When the MEGA is the Solution

This is a continuation of High Density DCC Block Detection. In this post I’ll talk about putting all the pieces together to create a unified controller for module 1, lower level of the L&NC.

But first, lets finish out the block detection system.

Modifying Current Sensing Procedures.

I’ve talked extensively about current sensing and block occupancy detection throughout the blog. I started with ACS712 sensors because, in part, they work with both DC and DCC. Their flaw, if you will, is that the sensor produces so much noise that its hard to discern a reading below 20 mA (officially, you can’t); and impossible under 12 mA.  That matters because 1) today’s DCC decoders typically consume 5 mA when idling with all functions off; so to detect an idle DCC locomotive, you have to be able to detect down to 5 mA; and 2) You can take advantage of the fact that DCC track power is always on, and use 10k resistor wheels to make rolling stock detectable. To do that successfully you have to be able to sense 1 mA of current flow at N scale voltage.

Current Transformer

Since the L&NC is a DCC layout I ended up going with Current Transformers, a DCC only solution that, with the right ADC, can detect current flow under 1 mA. With my 14 bit Mayhew Labs Extended ADC Shield, I’ve successfully detected current flow just under 500 µA. The Root Mean Square algorithm for detecting current has been effective with both sensor types, but with CT sensors you can get an accurate read with fewer samples than you would need with the ACS712.

Note that you can successfully read CT sensors with the Arduino built-in ADC; I’ll be doing that in the next module and will share any tweaks needed to get satisfactory detection.

As previously mentioned, the Mayhew Labs Shield and the software library that goes with it is optimized to sequentially read the ports. With this ADC, the ports have to be configured immediately before being read. So, the read function supplied in the library does just that: reads one port and prepares the next. The upshot of that is when you start a read cycle you have to do a throw away read to setup your first port. Hence, reading all the ports you can in a single pass saves time and steps.

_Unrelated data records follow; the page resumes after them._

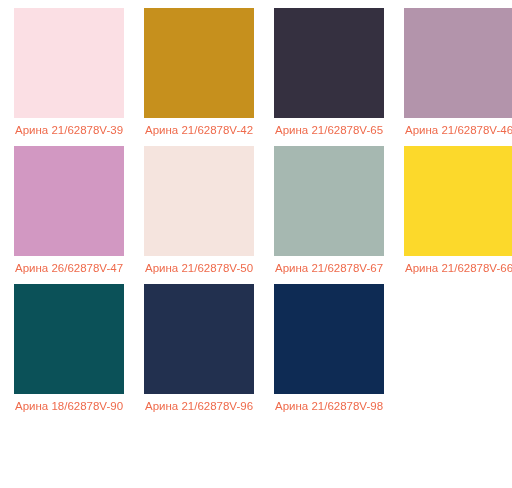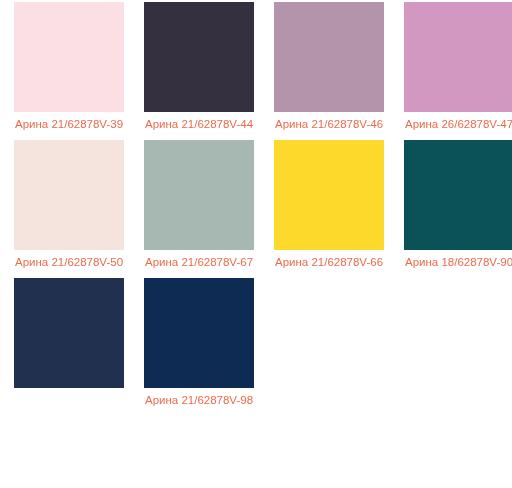"Арина 21/62878V-39" #swatch-grid { padding: 2px 14px 0 14px -> 8px 14px 0 14px }
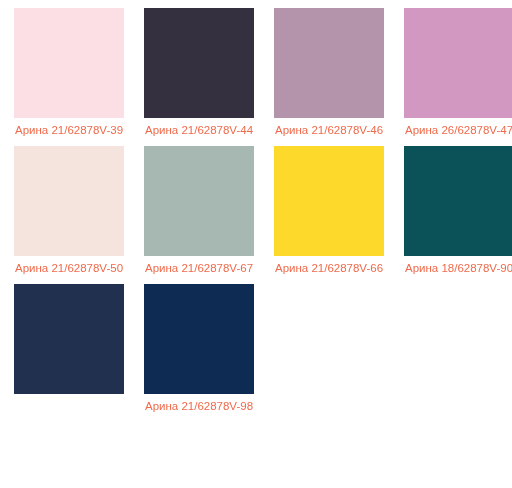"Арина 21/62878V-42" div.swatch-cell { html: none -> <div> <div></div> <div>Арина 21/62878V-42</div> </div> }
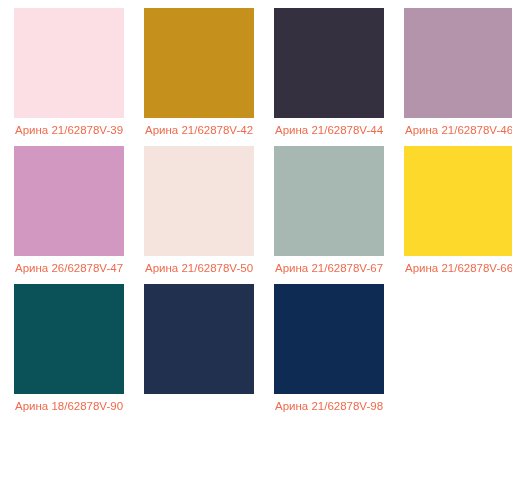"Арина 21/62878V-44" div.swatch-label { text: 21/62878V-44 -> 21/62878V-65 }
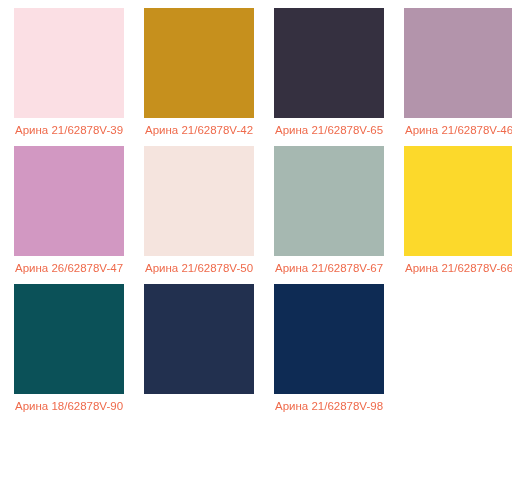"Арина 21/62878V-96" div.swatch-label { html: none -> <div>Арина 21/62878V-96</div> }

The code to do a single read pass in DIFFERENTIAL BIPOLAR mode on three channels:

 // throw away read to prepare channel pair 0-1
 extendedADCShield.analogReadConfigNext(0, DIFFERENTIAL, BIPOLAR, RANGE5V);
 // read prepared and prepare next channel pairs; 2-3, 4-5, 6-7 (unused)
 raw[0] = extendedADCShield.analogReadConfigNext(2, DIFFERENTIAL, BIPOLAR, RANGE5V) - blocks[sensor_map[row][0]].aqv;
 raw[1] = extendedADCShield.analogReadConfigNext(4, DIFFERENTIAL, BIPOLAR, RANGE5V) - blocks[sensor_map[row][1]].aqv;
 raw[2] = extendedADCShield.analogReadConfigNext(6, DIFFERENTIAL, BIPOLAR, RANGE5V) - blocks[sensor_map[row][2]].aqv;

Each command executes in about 5μs, so the read completes in 20μs; doing it this way limits throw away reads and the time they waste.

I created a special version of my current reading function for the Mayhew Labs Extended ADC Shield. The algorithm is identical to the current sensing algorithm I’ve previously posted, except that it works on three inputs at once. The full code (available on the github site) is specific to my situation but it does demonstrate how to adapt the base current sensing method I have posted to different hardware setups.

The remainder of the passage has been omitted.